Tantôt écrivain à succès, tantôt producteur de Shinkai Makoto et Hosoda Mamoru, ou encore musicien, Kawamura Genki a toutes les casquettes pour nous plaire. Cette fois, il passe derrière la caméra pour notre plus grand plaisir, et porte à l’écran son propre roman N’oublie pas les fleurs, ce qui a piqué notre curiosité. Une sortie salles signée Eurozoom.
Lors du réveillon du Nouvel An, Izumi retrouve sa mère Yuriko errant dans un parc par un froid glacial. Quelques mois plus tard, elle est diagnostiquée comme souffrant d’Alzheimer et sa mémoire décline rapidement. Pour son fils, les souvenirs de la mère qui l’a élevé seule sont toujours aussi vivaces. L’un d’eux en particulier, lorsqu’il croyait qu’elle avait disparu, le hante terriblement. Alors que Yuriko sombre lentement dans l’oubli, Izumi doit accepter de perdre à nouveau sa mère, cette fois pour toujours. En prenant soin de sa mère – au moment où lui-même s’apprête à devenir père – Izumi tente de comprendre ce qui l’a éloigné d’elle et s’interroge sur le sens de leur relation, pour retrouver l’essentiel de ce qui leur reste.
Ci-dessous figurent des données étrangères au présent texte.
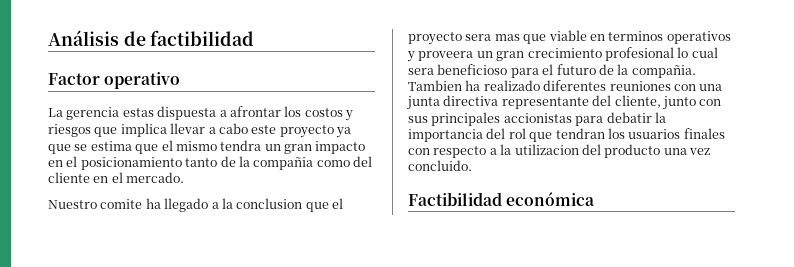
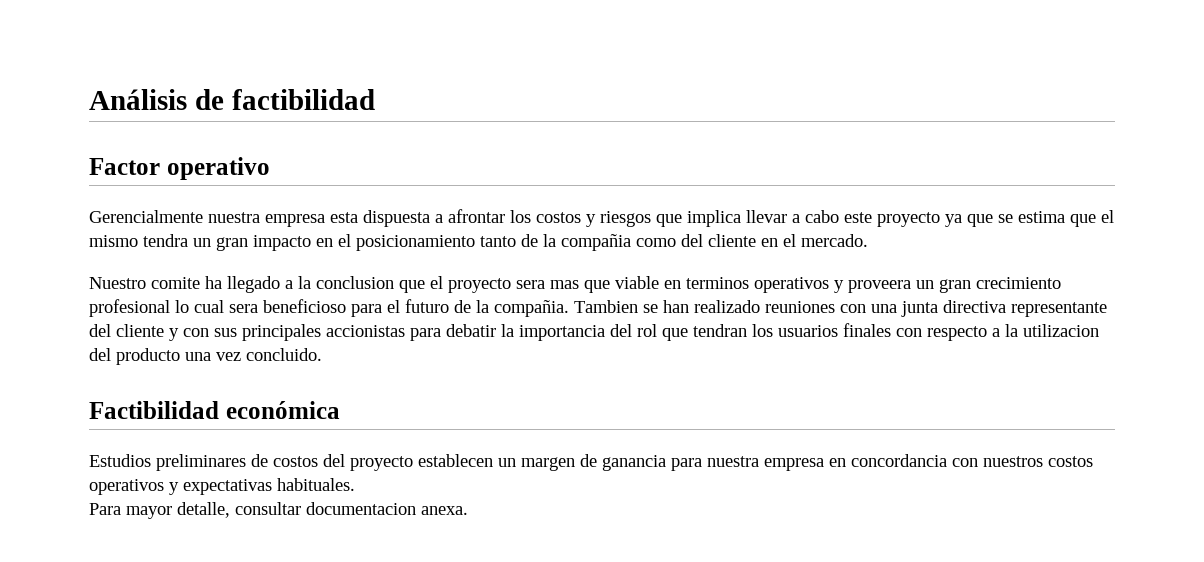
- La gerencia estas dispuesta a afrontar los costos y riesgos que implica llevar a cabo este proyecto ya que se estima que el mismo tendra un gran impacto en el posicionamiento tanto de la compañia como del cliente en el mercado.
+ Gerencialmente nuestra empresa esta dispuesta a afrontar los costos y riesgos que implica llevar a cabo este proyecto ya que se estima que el mismo tendra un gran impacto en el posicionamiento tanto de la compañia como del cliente en el mercado.
- Tambien ha realizado diferentes reuniones con una junta directiva representante del cliente, junto con sus principales accionistas para debatir la importancia del rol que tendran los usuarios finales con respecto a la utilizacion del producto una vez concluido.
+ Tambien se han realizado reuniones con una junta directiva representante del cliente y con sus principales accionistas para debatir la importancia del rol que tendran los usuarios finales con respecto a la utilizacion del producto una vez concluido.
+ Estudios preliminares de costos del proyecto establecen un margen de ganancia para nuestra empresa en concordancia con nuestros costos operativos y expectativas habituales.
+ Para mayor detalle, consultar documentacion anexa.

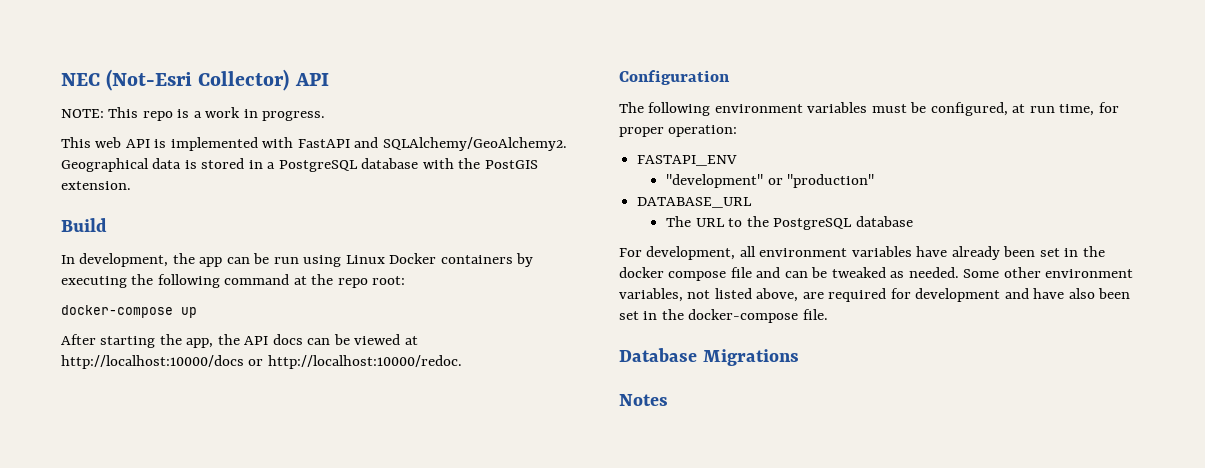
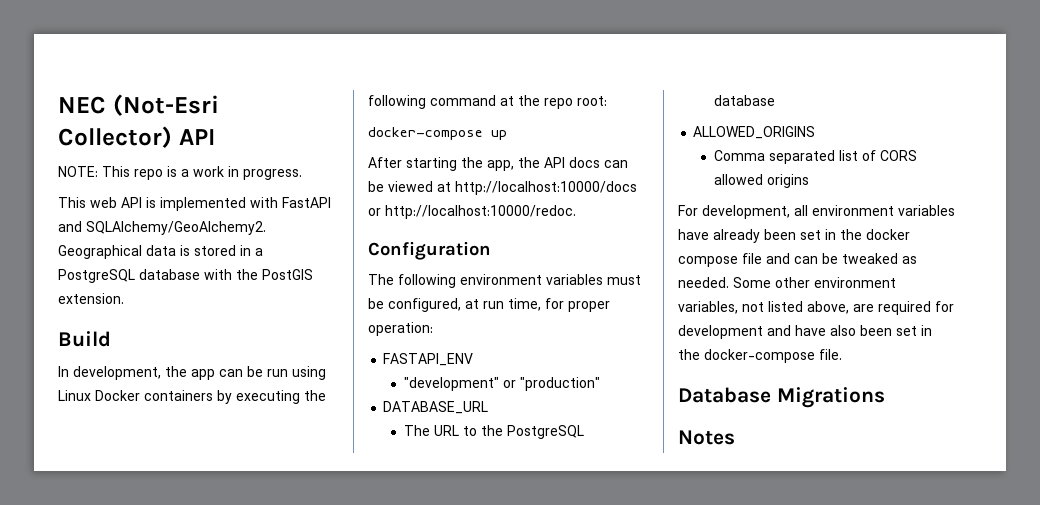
+ ALLOWED_ORIGINS
+ Comma separated list of CORS allowed origins

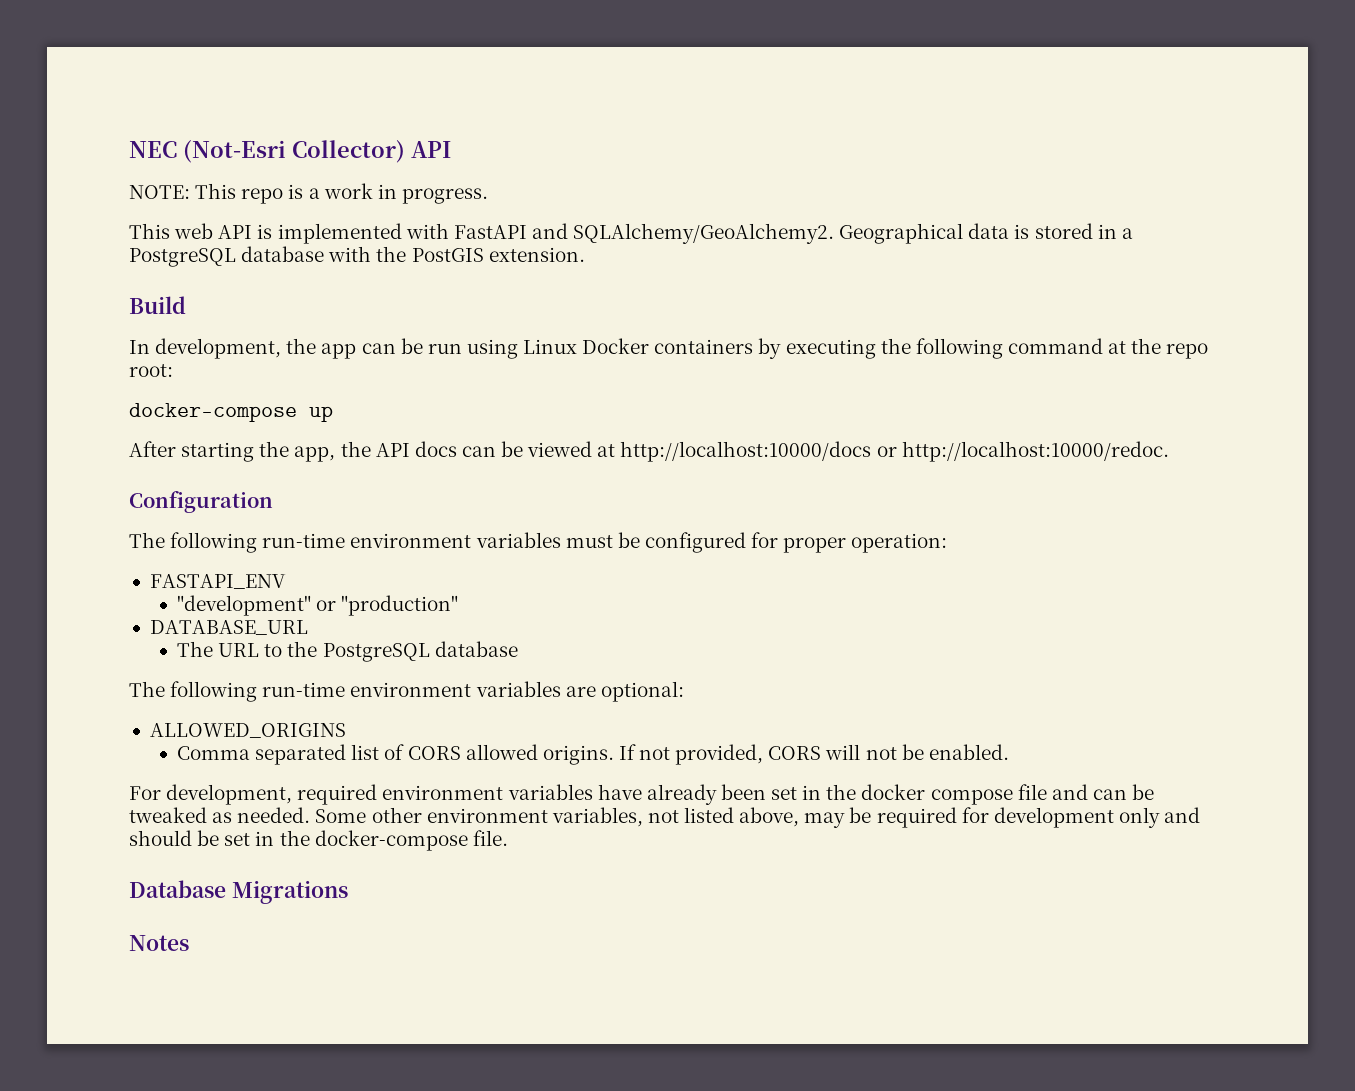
- The following environment variables must be configured, at run time, for proper operation:
+ The following run-time environment variables must be configured for proper operation:
+ The following run-time environment variables are optional:
- Comma separated list of CORS allowed origins
+ Comma separated list of CORS allowed origins. If not provided, CORS will not be enabled.
- For development, all environment variables have already been set in the docker compose file and can be tweaked as needed.
+ For development, required environment variables have already been set in the docker compose file and can be tweaked as needed.
- Some other environment variables, not listed above, are required for development and have also been set in the docker-compose file.
+ Some other environment variables, not listed above, may be required for development only and should be set in the docker-compose file.

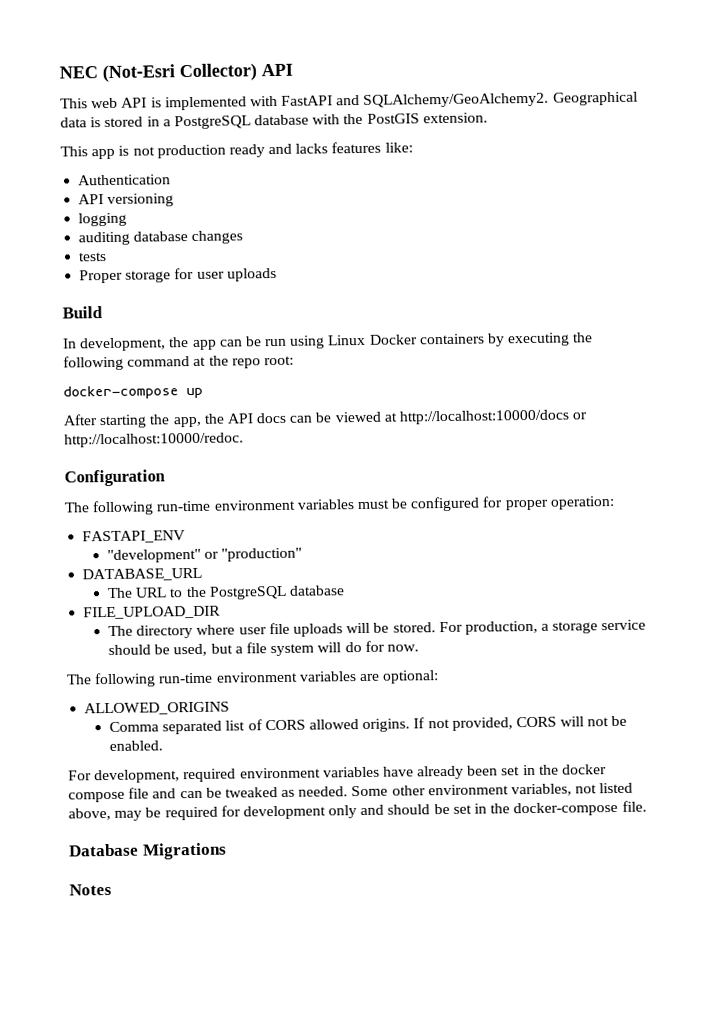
- NOTE: This repo is a work in progress.
+ This app is not production ready and lacks features like:
+ Authentication
+ API versioning
+ logging
+ auditing database changes
+ tests
+ Proper storage for user uploads
+ FILE_UPLOAD_DIR
+ The directory where user file uploads will be stored. For production, a storage service should be used, but a file system will do for now.

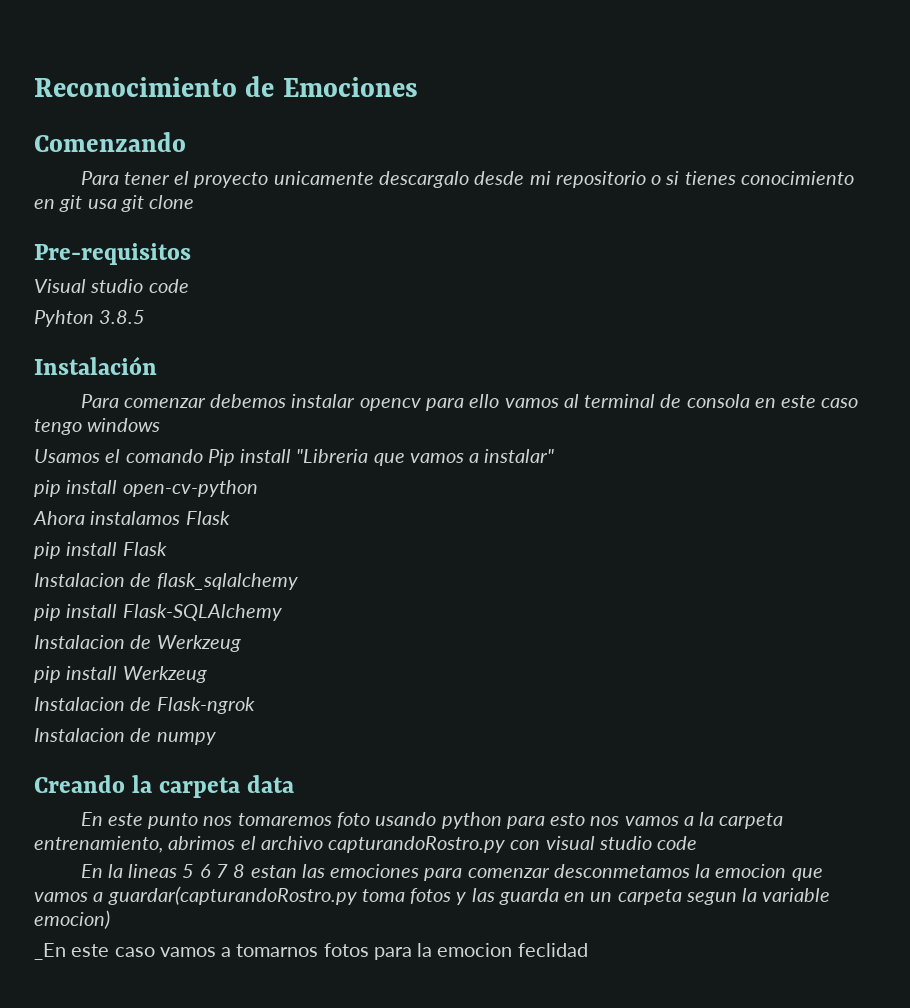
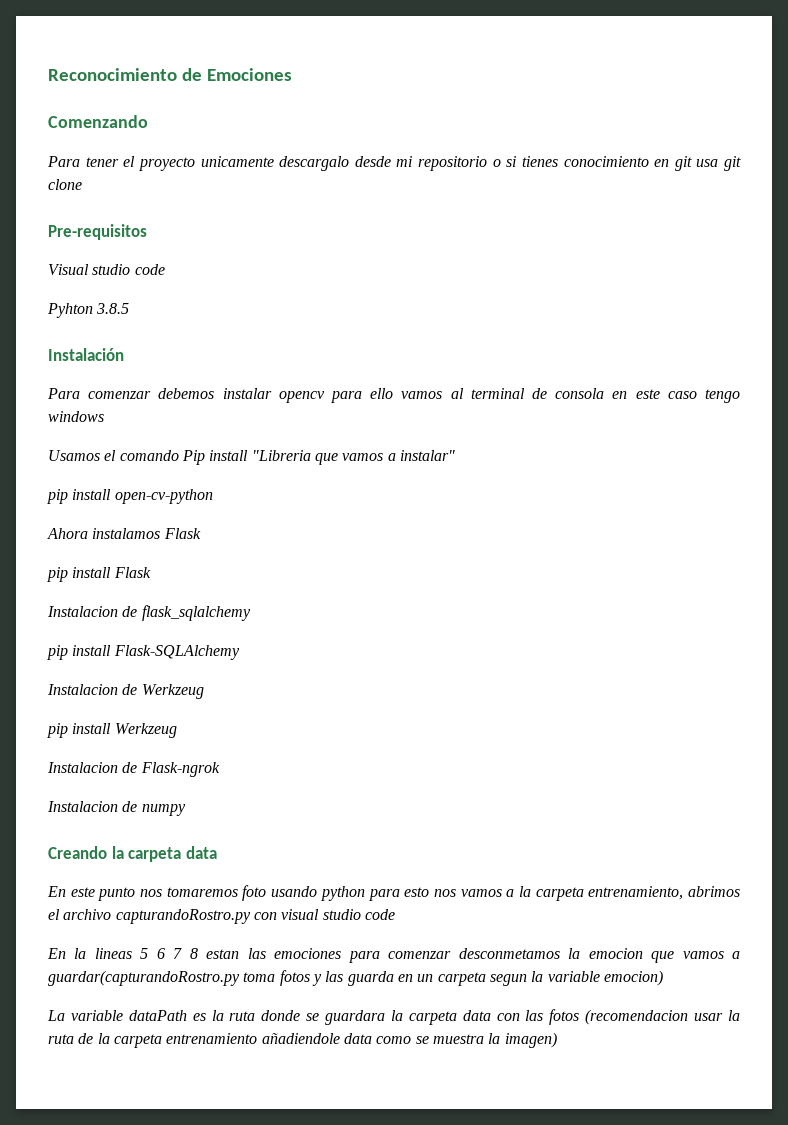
- _En este caso vamos a tomarnos fotos para la emocion feclidad
+ La variable dataPath es la ruta donde se guardara la carpeta data con las fotos (recomendacion usar la ruta de la carpeta entrenamiento añadiendole data como se muestra la imagen)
Prendre comme sujet une personne atteinte d’Alzheimer n’est pas une surprise de la part de Kawamura Genki. La question des souvenirs et de la mémoire est un thème central et récurrent aussi bien dans les œuvres qu’il a écrites comme Et si les chats disparaissaient du monde… que celles qu’il a produites, dont l’exemple le plus frappant est bien entendu Your Name. Dans son film, qui adapte son roman, il attaque frontalement ce sujet par l’angle de la perte progressive de la mémoire. Pour ce faire, le réalisateur utilise deux procédés plutôt judicieux, le premier étant de briser la narration linéaire pour se rapprocher de la nature fluviale et morcelée même des souvenirs. Nous passons alors naturellement de fragments en fragments pour essayer de cerner le personnage de Yuriko, sa vie, et notamment la nature de sa relation avec son fils Izumi. Quelque chose a été brisé entre eux, seul le parcours mémoriel permettra d’y trouver un remède, un pardon, et une réconciliation.
Le deuxième procédé mis en avant est le fait de filmer chaque scène du film en un unique plan-séquence, ce qui vient prendre en quelque sorte le contre-pied de cette première logique de fragmentation. Il nous fait donc épouser plus proprement et complètement les moments présents comme les moments de souvenirs. Alors que l’on pourrait voir ces procédés comme un peu contradictoires, ceux-ci s’accordent parfaitement entre eux, faisant de chaque scène présente ou souvenue, un moment de vie complet et cristallisé qui est/deviendra un souvenir singulier. Le plan-séquence permet de sanctuariser et d’immortaliser ces fragments de vie, que l’on pourrait presque ranger sur une étagère, les uns après les autres. Chacune de ces scènes bénéficie en plus d’un soin tout particulier apporté à la photographie et à la composition des plans. Le grain et la douceur des couleurs tamisées de l’image sont dignes d’un album de photo-souvenirs.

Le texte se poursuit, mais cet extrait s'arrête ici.